- **Work instructions**:
Return each line exactly, from the one that has "команды только 1." through the end of the entries, both ends included. Pictures do not belong.

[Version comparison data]
==========
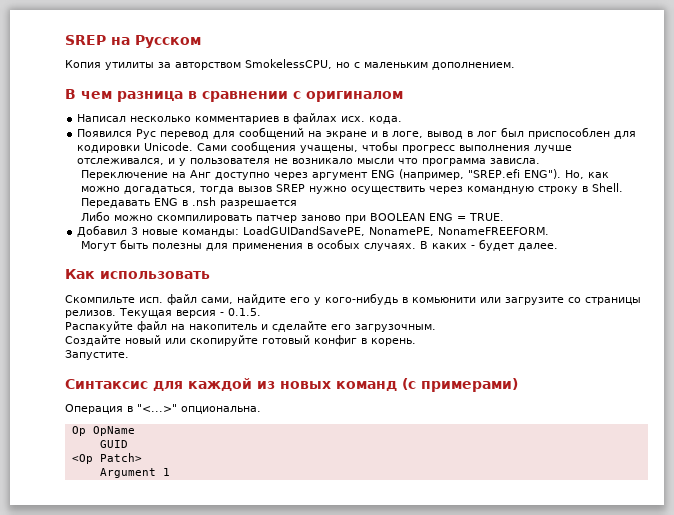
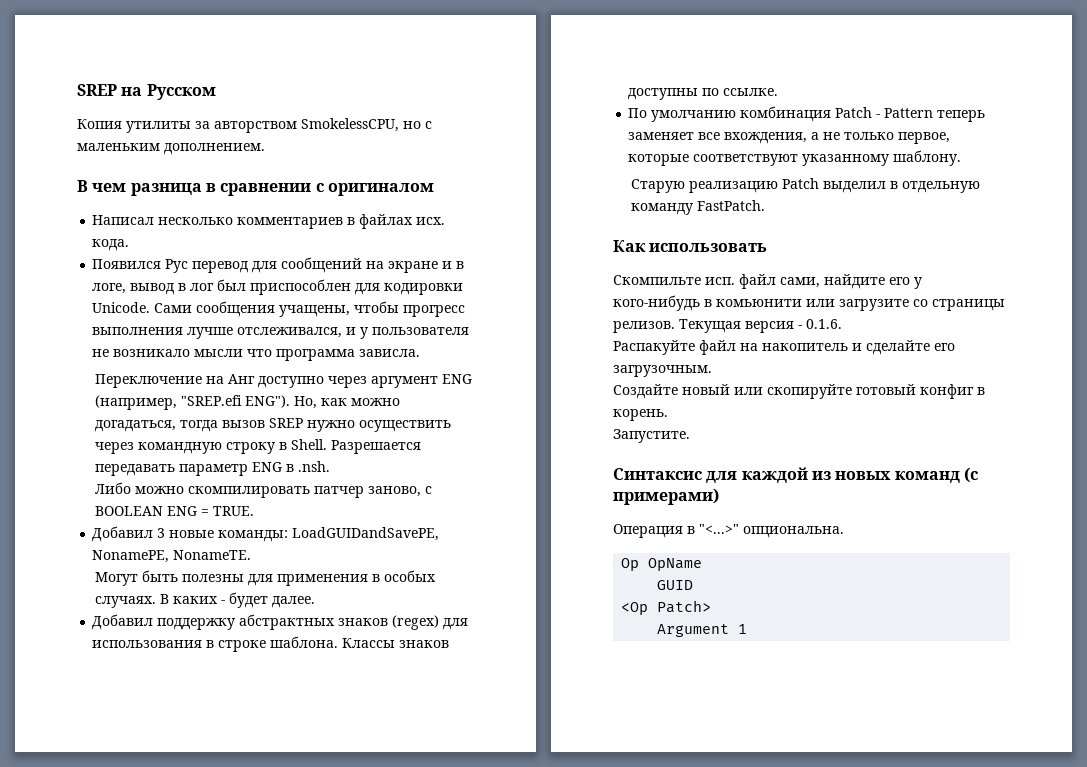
- Передавать ENG в .nsh разрешается
+ Разрешается передавать параметр ENG в .nsh.
- Либо можно скомпилировать патчер заново при BOOLEAN ENG = TRUE.
+ Либо можно скомпилировать патчер заново, с BOOLEAN ENG = TRUE.
- Добавил 3 новые команды: LoadGUIDandSavePE, NonamePE, NonameFREEFORM.
+ Добавил 3 новые команды: LoadGUIDandSavePE, NonamePE, NonameTE.
+ Добавил поддержку абстрактных знаков (regex) для использования в строке шаблона. Классы знаков доступны по ссылке.
+ По умолчанию комбинация Patch - Pattern теперь заменяет все вхождения, а не только первое, которые соответствуют указанному шаблону.
+ Старую реализацию Patch выделил в отдельную команду FastPatch.
- Текущая версия - 0.1.5.
+ Текущая версия - 0.1.6.

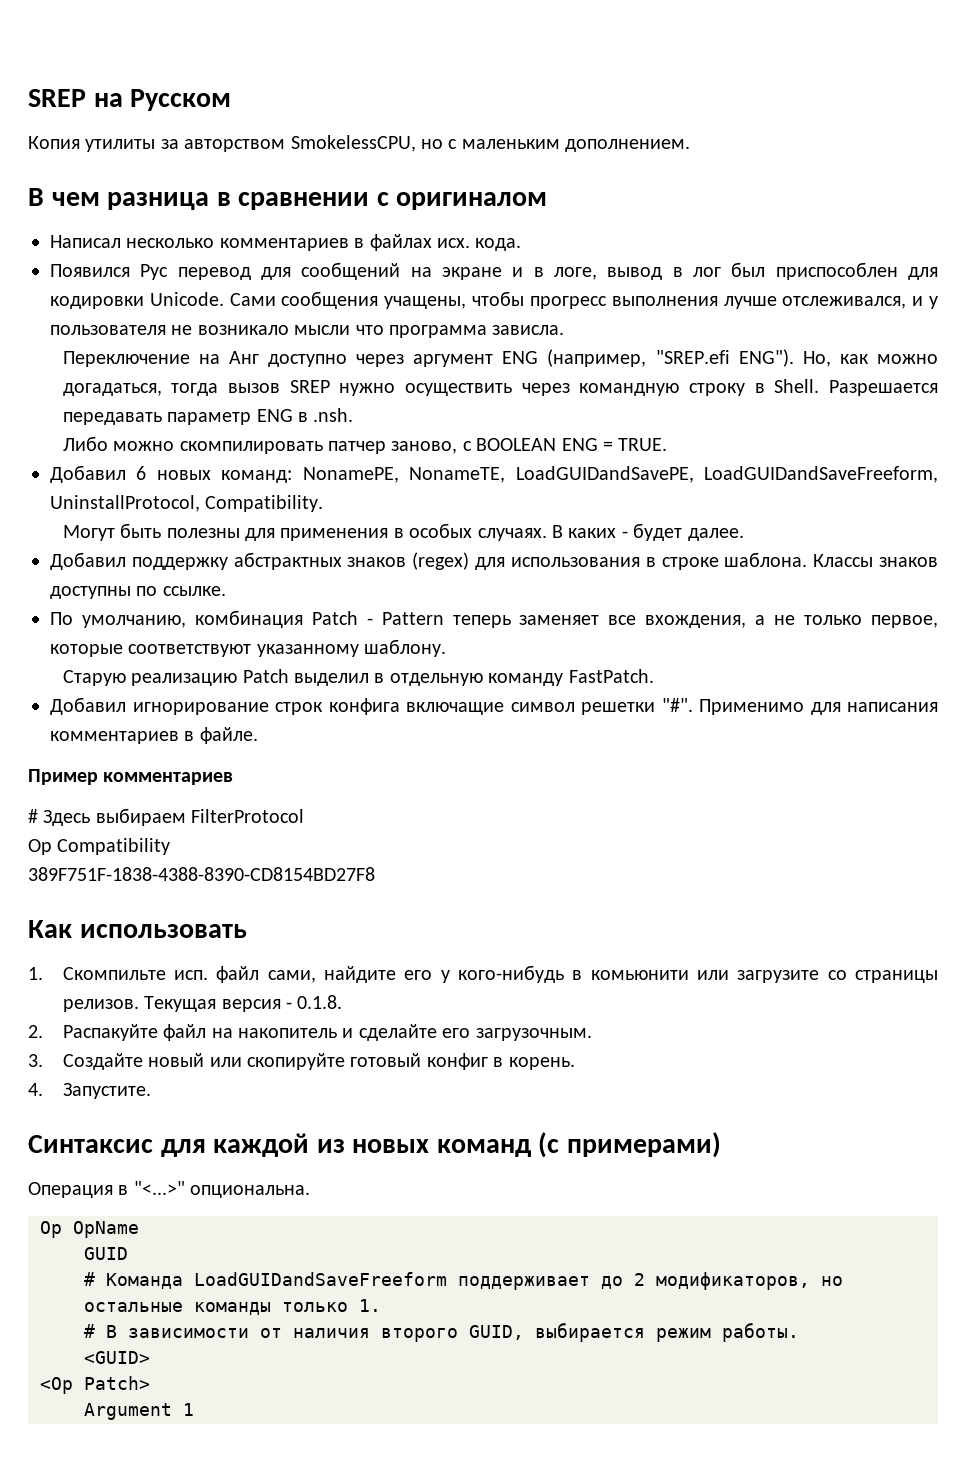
- Добавил 3 новые команды: LoadGUIDandSavePE, NonamePE, NonameTE.
+ Добавил 6 новых команд: NonamePE, NonameTE, LoadGUIDandSavePE, LoadGUIDandSaveFreeform, UninstallProtocol, Compatibility.
- По умолчанию комбинация Patch - Pattern теперь заменяет все вхождения, а не только первое, которые соответствуют указанному шаблону.
+ По умолчанию, комбинация Patch - Pattern теперь заменяет все вхождения, а не только первое, которые соответствуют указанному шаблону.
+ Добавил игнорирование строк конфига включащие символ решетки "#". Применимо для написания комментариев в файле.
+ Пример комментариев
+ # Здесь выбираем FilterProtocol
+ Op Compatibility
+ 389F751F-1838-4388-8390-CD8154BD27F8
- Скомпильте исп. файл сами, найдите его у кого-нибудь в комьюнити или загрузите со страницы релизов.
+ 1. Скомпильте исп. файл сами, найдите его у кого-нибудь в комьюнити или загрузите со страницы релизов.
- Текущая версия - 0.1.6.
- Распакуйте файл на накопитель и сделайте его загрузочным.
+ Текущая версия - 0.1.8.
+ 2. Распакуйте файл на накопитель и сделайте его загрузочным.
- Создайте новый или скопируйте готовый конфиг в корень.
+ 3. Создайте новый или скопируйте готовый конфиг в корень.
- Запустите.
+ 4. Запустите.
+ # Команда LoadGUIDandSaveFreeform поддерживает до 2 модификаторов, но остальные команды только 1.
+ # В зависимости от наличия второго GUID, выбирается режим работы.
+ <GUID>

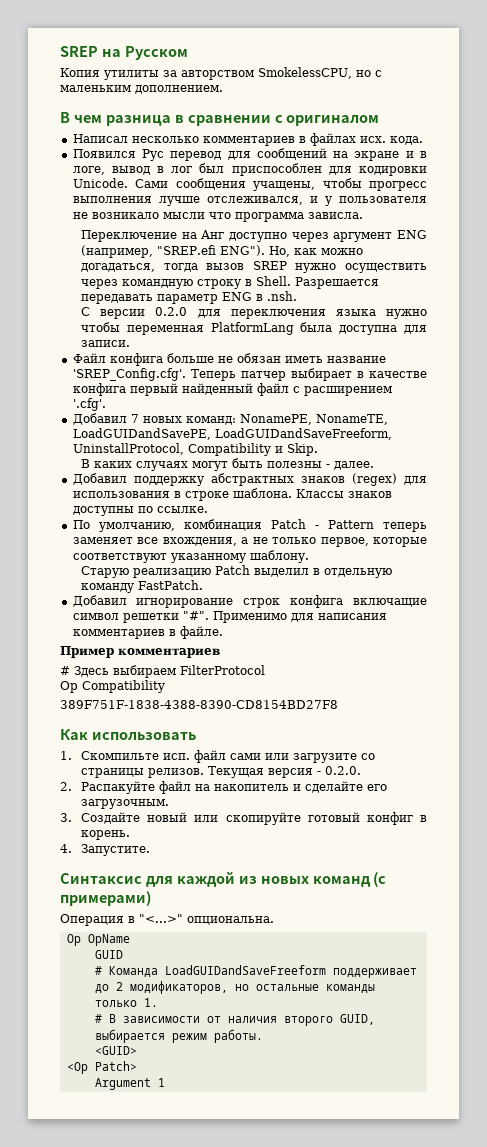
- Либо можно скомпилировать патчер заново, с BOOLEAN ENG = TRUE.
- Добавил 6 новых команд: NonamePE, NonameTE, LoadGUIDandSavePE, LoadGUIDandSaveFreeform, UninstallProtocol, Compatibility.
- Могут быть полезны для применения в особых случаях. В каких - будет далее.
+ С версии 0.2.0 для переключения языка нужно чтобы переменная PlatformLang была доступна для записи.
+ Файл конфига больше не обязан иметь название 'SREP_Config.cfg'. Теперь патчер выбирает в качестве конфига первый найденный файл с расширением '.cfg'.
+ Добавил 7 новых команд: NonamePE, NonameTE, LoadGUIDandSavePE, LoadGUIDandSaveFreeform, UninstallProtocol, Compatibility и Skip.
+ В каких случаях могут быть полезны - далее.
- 1. Скомпильте исп. файл сами, найдите его у кого-нибудь в комьюнити или загрузите со страницы релизов.
+ 1. Скомпильте исп. файл сами или загрузите со страницы релизов.
- Текущая версия - 0.1.8.
+ Текущая версия - 0.2.0.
==========
- **Answer to this exercise**:
+ # Команда LoadGUIDandSaveFreeform поддерживает до 2 модификаторов, но остальные команды только 1.
+ # В зависимости от наличия второго GUID, выбирается режим работы.
+ <GUID>

- Либо можно скомпилировать патчер заново, с BOOLEAN ENG = TRUE.
- Добавил 6 новых команд: NonamePE, NonameTE, LoadGUIDandSavePE, LoadGUIDandSaveFreeform, UninstallProtocol, Compatibility.
- Могут быть полезны для применения в особых случаях. В каких - будет далее.
+ С версии 0.2.0 для переключения языка нужно чтобы переменная PlatformLang была доступна для записи.
+ Файл конфига больше не обязан иметь название 'SREP_Config.cfg'. Теперь патчер выбирает в качестве конфига первый найденный файл с расширением '.cfg'.
+ Добавил 7 новых команд: NonamePE, NonameTE, LoadGUIDandSavePE, LoadGUIDandSaveFreeform, UninstallProtocol, Compatibility и Skip.
+ В каких случаях могут быть полезны - далее.
- 1. Скомпильте исп. файл сами, найдите его у кого-нибудь в комьюнити или загрузите со страницы релизов.
+ 1. Скомпильте исп. файл сами или загрузите со страницы релизов.
- Текущая версия - 0.1.8.
+ Текущая версия - 0.2.0.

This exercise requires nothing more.